Another tupelo gum carving I made.


----------



## Mike1950 (Sep 11, 2013)

It looks good enough to eat. Is your avatar a sharpshin?


----------



## Treecycle Hardwoods (Sep 11, 2013)

WOW! That is awesome!! Great work.


----------



## eaglea1 (Sep 12, 2013)

VERY NICE work! I don't do any power carving myself, but strickly flexcut hand. Awesome job, did you 
put this in WC Illustrated as well?


----------



## Ramo (Sep 12, 2013)

Mike1950 said:


> It looks good enough to eat.
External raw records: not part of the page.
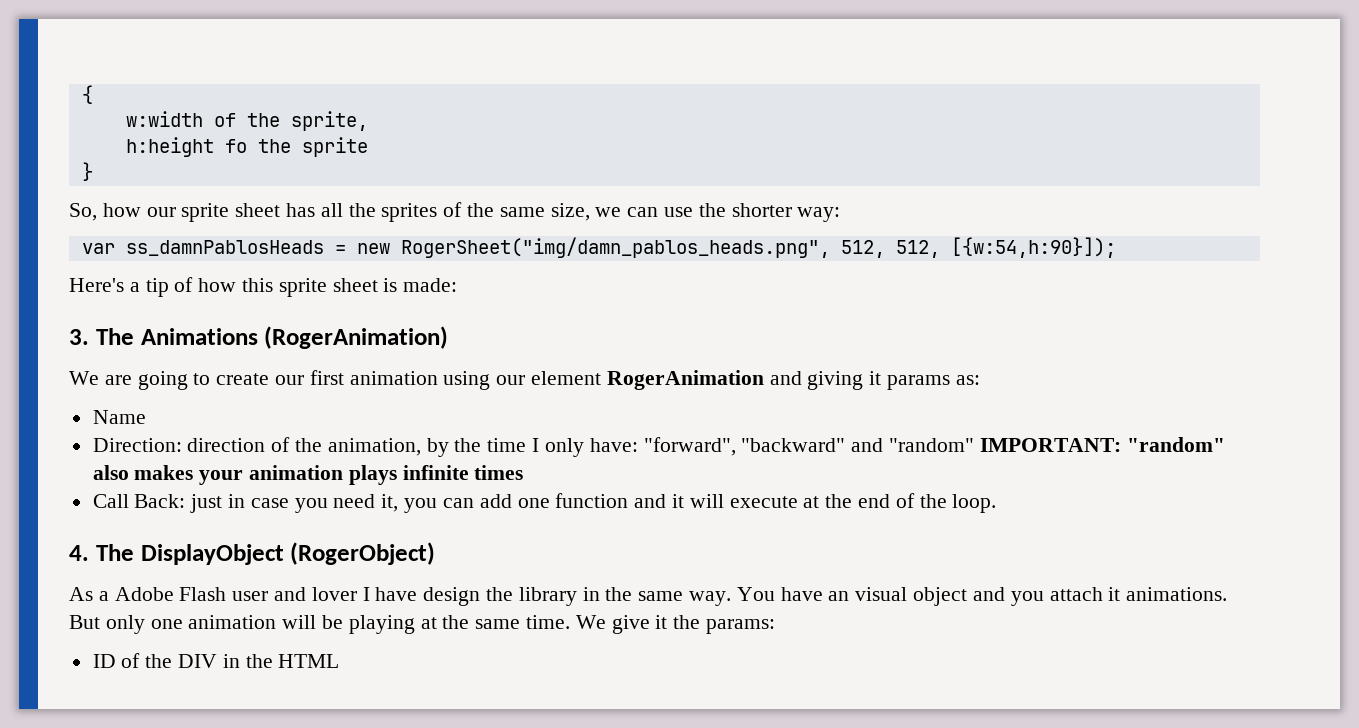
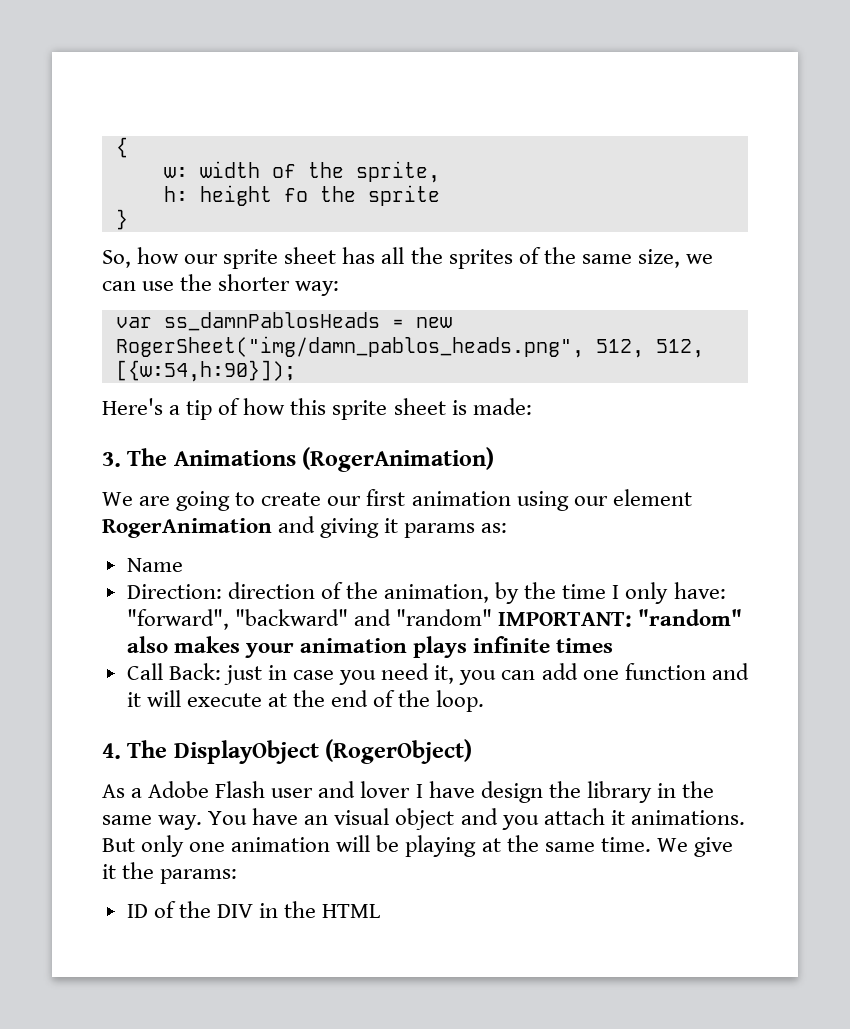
[125,111,203,127] w:width -> [163,161,260,178] w: width
[125,137,214,157] h:height -> [163,185,272,206] h: height

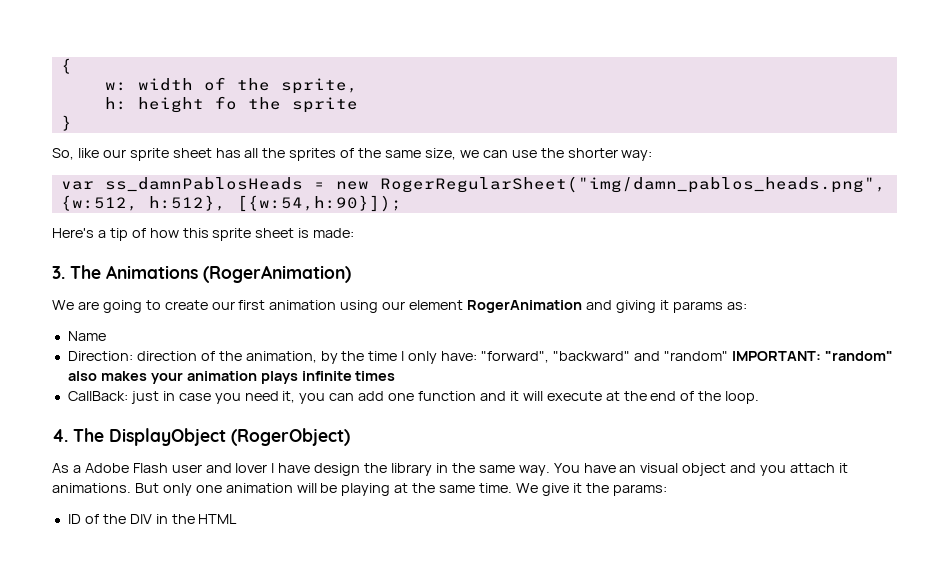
[137,247,180,264] how -> [77,148,99,158] like
[115,336,704,358] RogerSheet("img/damn_pablos_heads.png", 512, 512, -> [379,176,886,193] [60,195,226,211] RogerRegularSheet("img/damn_pablos_heads.png", {w:512, h:512},
[126,663,221,680] Call Back: -> [67,391,128,401] CallBack:

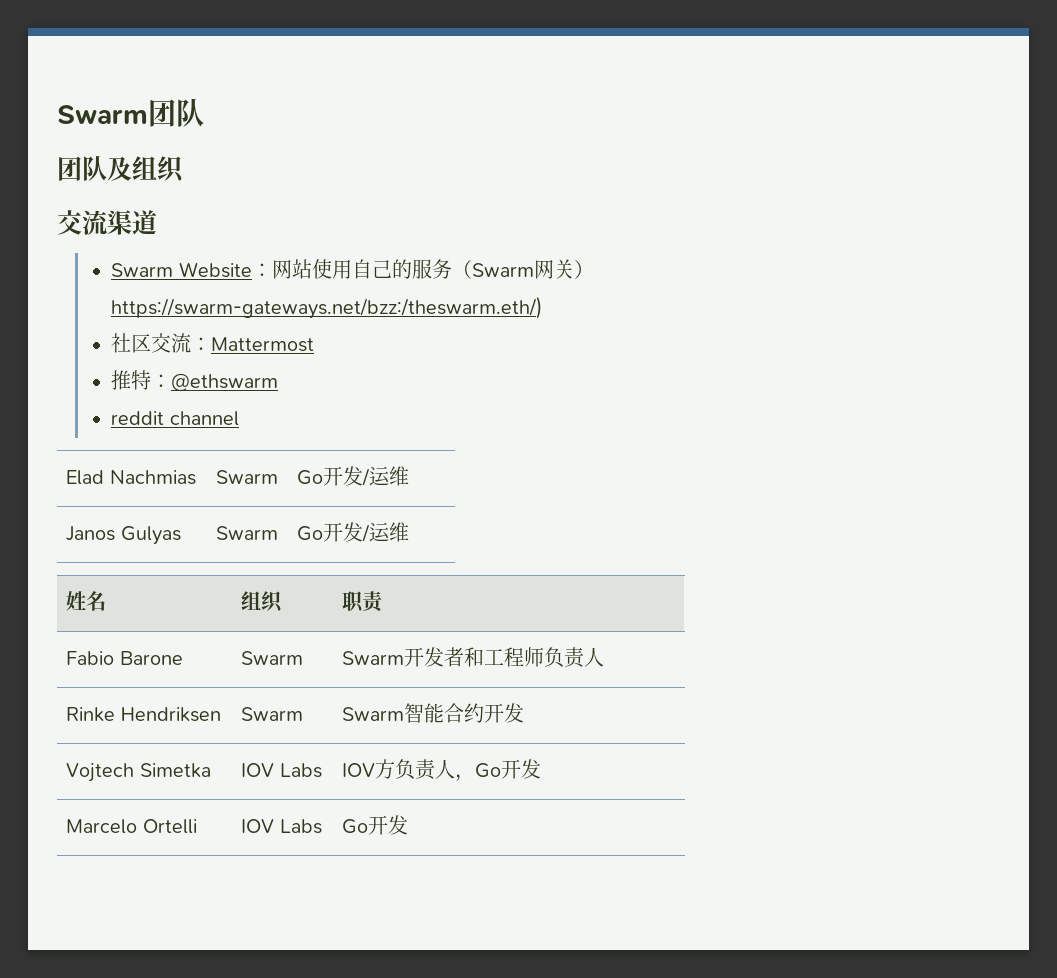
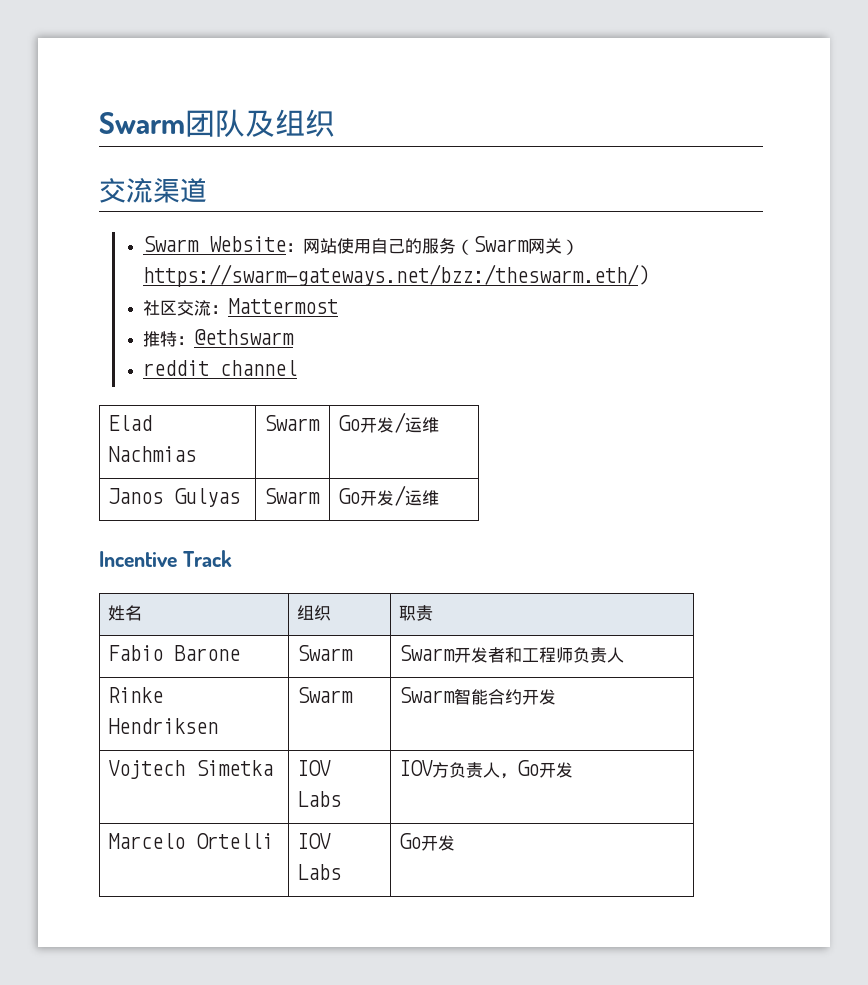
[57,156,107,181] // 团队 -> (245, 123) none
(410, 532) none -> [99,550,232,567] // Incentive Track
Is your avatar a sharpshin?



Funny!
It's a male American Kestrel.

Carmen


----------



## Ramo (Sep 12, 2013)

Treecycle Hardwoods said:


> WOW! That is awesome!! Great work.



Thanks Greg.

Carmen


----------



## Ramo (Sep 12, 2013)

eaglea1 said:


> VERY NICE work! I don't do any power carving myself, but strickly flexcut hand. Awesome job, did you
> put this in WC Illustrated as well?



Thanks. No I haven't.
Post some of your work so I can see it.

Carmen


----------



## scrimman (Sep 12, 2013)

Fantastic! Another carver, and a great one to boot! Welcome!


----------



## Ramo (Sep 13, 2013)

scrimman said:


> Fantastic! Another carver, and a great one to boot! Welcome!




Wow! Your guitar avitar is unbelievable.

Carmen


----------